With the quality of especially industrial-level 3D printers increasing with leaps and bounds, professional designers are keen to 3D print more complex and realistic shapes. However – and very far away from the beds of us regular users – they are now being limited not by what the 3D printer can achieve, but by the capacity of the software side of the equation. Fortunately for them, a solution has come out of the hands of a team of MIT researchers. They just unveiled their Cilllia tool in a paper, a design platform that can generate 3D printable shapes as thin as hairs.

This fascinating Cilllia tool is the focus of a paper entitled ‘Method of 3D Printing Micro-pillar Structures on Surfaces’, by MIT researchers Jifei Ou, Chin-Yi Cheng, Liang Zhou, Gershon Dublon, and Hiroshi Ishii. As they explain in their paper, Cilllia is the answer to the limitations of CAD software when it comes to 3D printing objects such as animals with hair structures. ‘This is due to the lack of efficient digital representation of CAD model with fine surface texture. In the field of Computer Graphics, the standard way to represent surface texture is through lofting bitmaps on the CAD model to create an optical illusion. It is not an actual 3-dimensional structure,’ they explain.

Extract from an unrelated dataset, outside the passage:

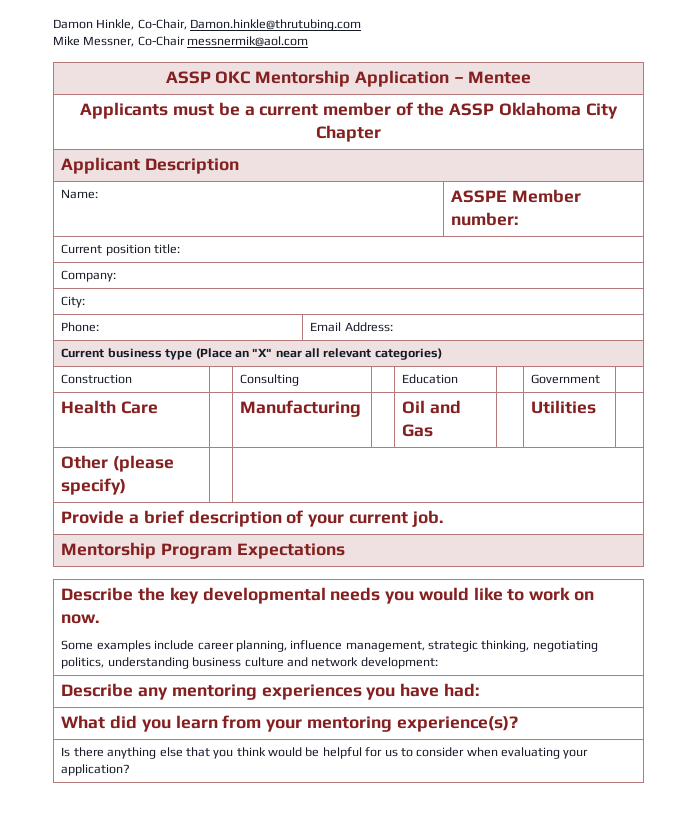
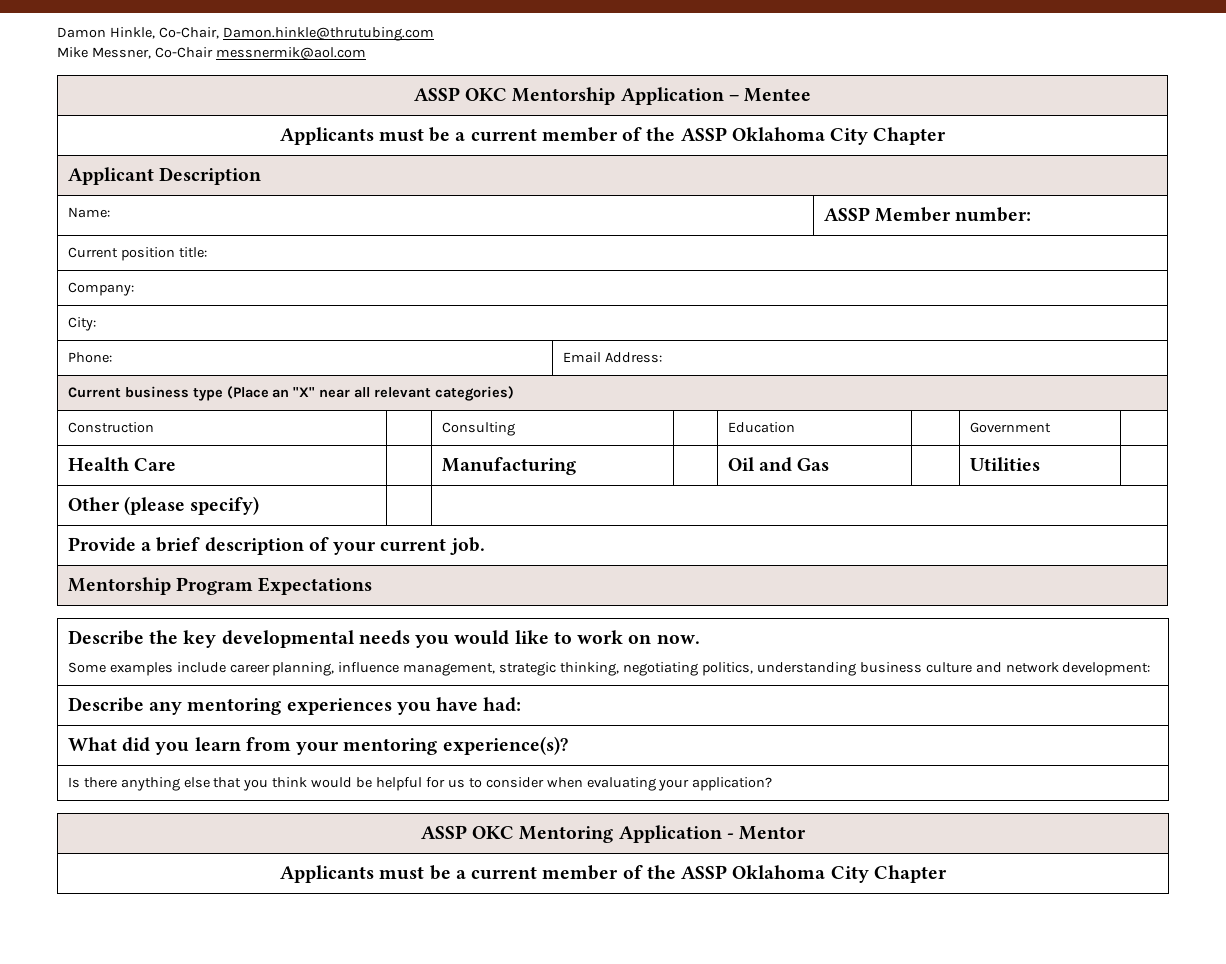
- Name: | ASSPE Member number:
+ Name: | ASSP Member number:
+ ASSP OKC Mentoring Application - Mentor
+ Applicants must be a current member of the ASSP Oklahoma City Chapter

This, however, doesn’t work well when pressing print. You could of course create thousands of individual hairs, but you’ll be mad or out of budget by the time the project is finished. ‘The data for describing the total geometry becomes extremely large and displaying such complex structure also takes a great deal of time,’ they say. And that’s where Cilllia comes in. ‘It allows a user to design and fabricate hair geometry that is smaller than 100 micron. We built a software platform to let one quickly define a hair's angle, thickness, density, and height,’ they write.

What’s more, they prove its viability by 3D printing a number of examples on the commercially available Autodesk Ember Printer, a Digital Light Processing (DLP) 3D printer. The examples can be above and below, all created in UV light photopolymer on this 3D printer with a feature resolution of 50 µm on X and Y axis, and 25 µm on Z axis (build volume is 64 by 40 by 150 mm).

So how does Cilllia work? It’s a bottom-up 3D printing approach, they explain, that generates 3D printing layers of hair structures without all the custom work in CAD models. ‘Comparing to other surfaces texture such as wrinkle, hair is relatively simpler to generalize mathematically. It is usually a high aspect ratio cone that is vertical/angled to the surface. The height, thickness and profile might vary from one to another. As we know, the diameter of cone continuously decreases from the base to the tip. This method allows us to control hair printing,’ they write.

What’s more, they’ve even tested a number of application types for hair structures, such as on curved surfaces such as animals or flower models, or even on brushes with customized textures. They can even 3D print very dense hair that can tightly stick together through friction. All of these hairs can be fabricated at a resolution of just 50 umm, and the user can easily define thickness, density, and height. Cilllia, in short, seems to have all the necessary elements to greatly expand a designer’s 3D printing arsenal.